AVAILABLE DATA:
━━━━━━━━━━━━━━━━━━━━

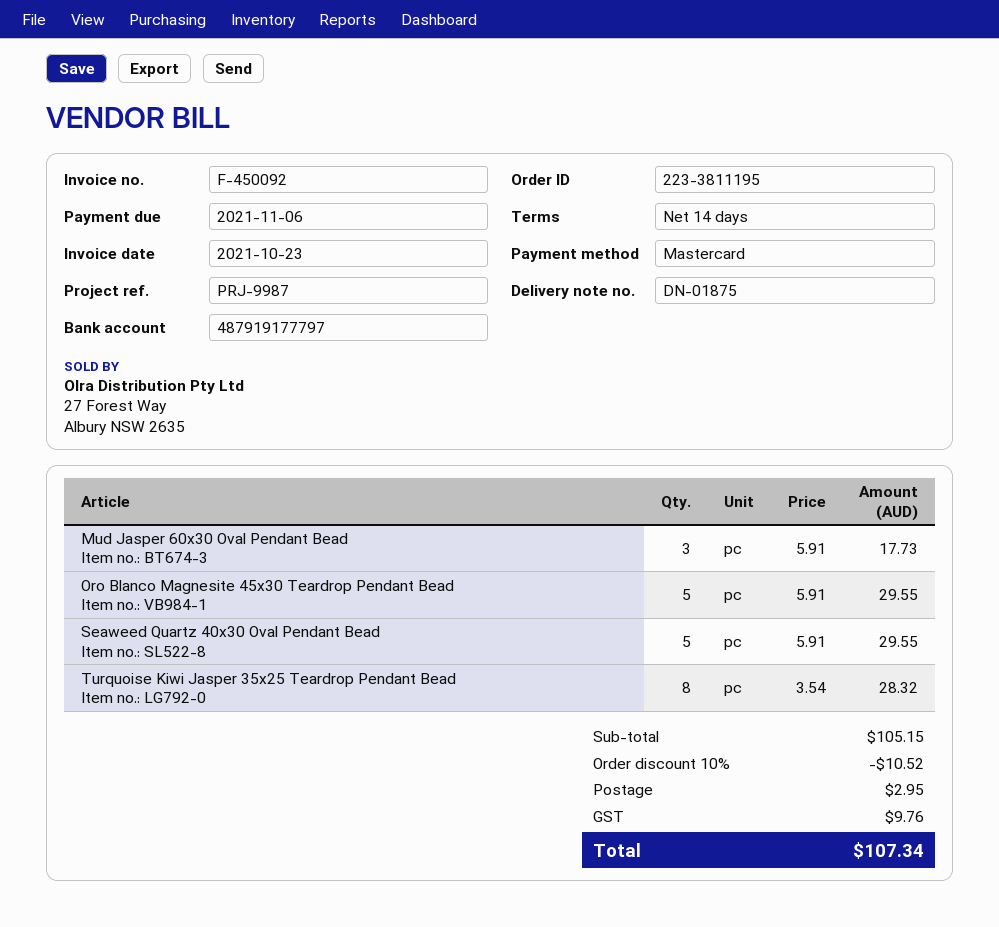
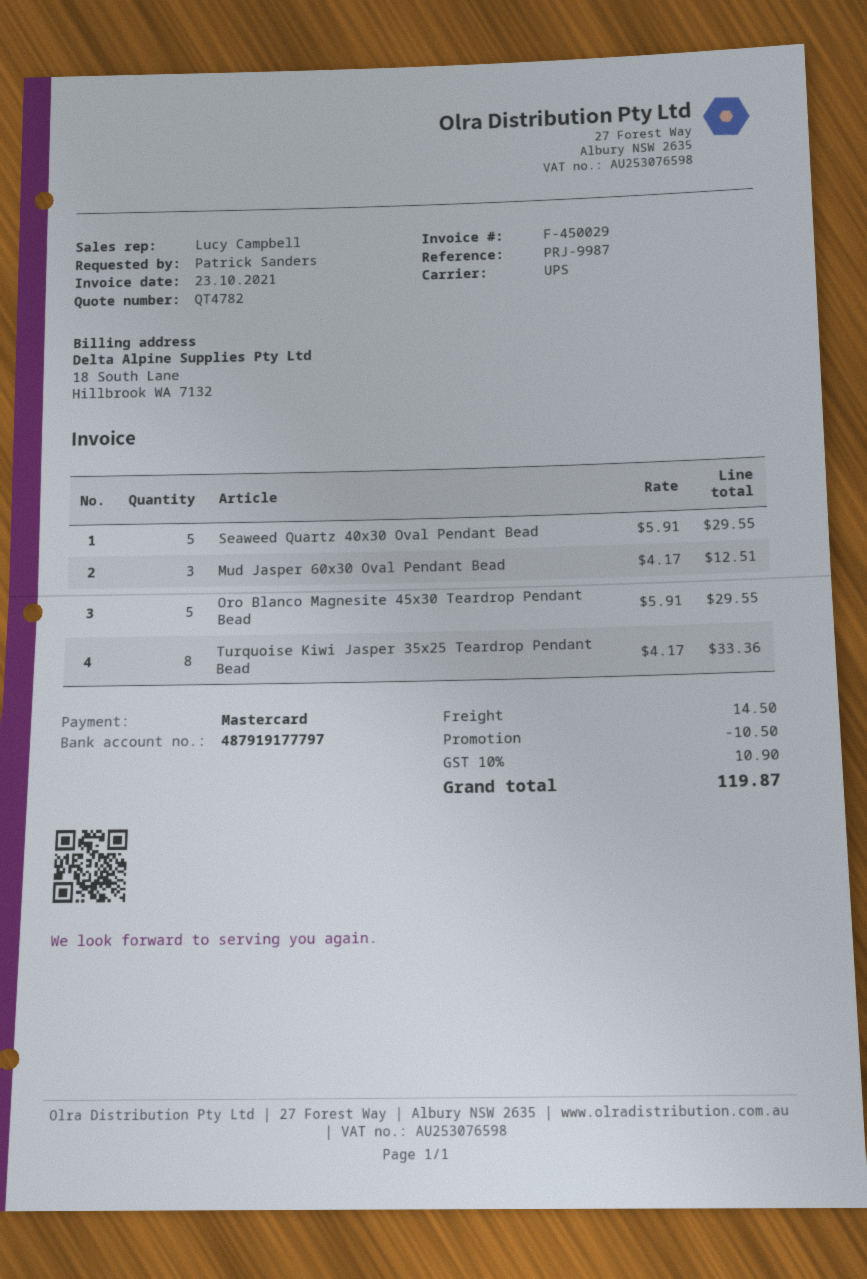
invoice number: F-450092 -> F-450029
Mud Jasper 60x30 Oval Pendant Bead: 3 x 5.91 = 17.73 -> 3 x 4.17 = 12.51
Turquoise Kiwi Jasper 35x25 Teardrop Pendant Bead: 8 x 3.54 = 28.32 -> 8 x 4.17 = 33.36
discount: 10.52 -> 10.50
shipping: 2.95 -> 14.50
tax: 9.76 -> 10.90
total: 107.34 -> 119.87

━━━━━━━━━━━━━━━━━━━━

INSTRUCTIONS FOR THE TASK:
Each line of the records above must be repeated exactly, but no picture belongs in the copy.

RESULT FOR THIS TASK:
invoice number: F-450092 -> F-450029
Mud Jasper 60x30 Oval Pendant Bead: 3 x 5.91 = 17.73 -> 3 x 4.17 = 12.51
Turquoise Kiwi Jasper 35x25 Teardrop Pendant Bead: 8 x 3.54 = 28.32 -> 8 x 4.17 = 33.36
discount: 10.52 -> 10.50
shipping: 2.95 -> 14.50
tax: 9.76 -> 10.90
total: 107.34 -> 119.87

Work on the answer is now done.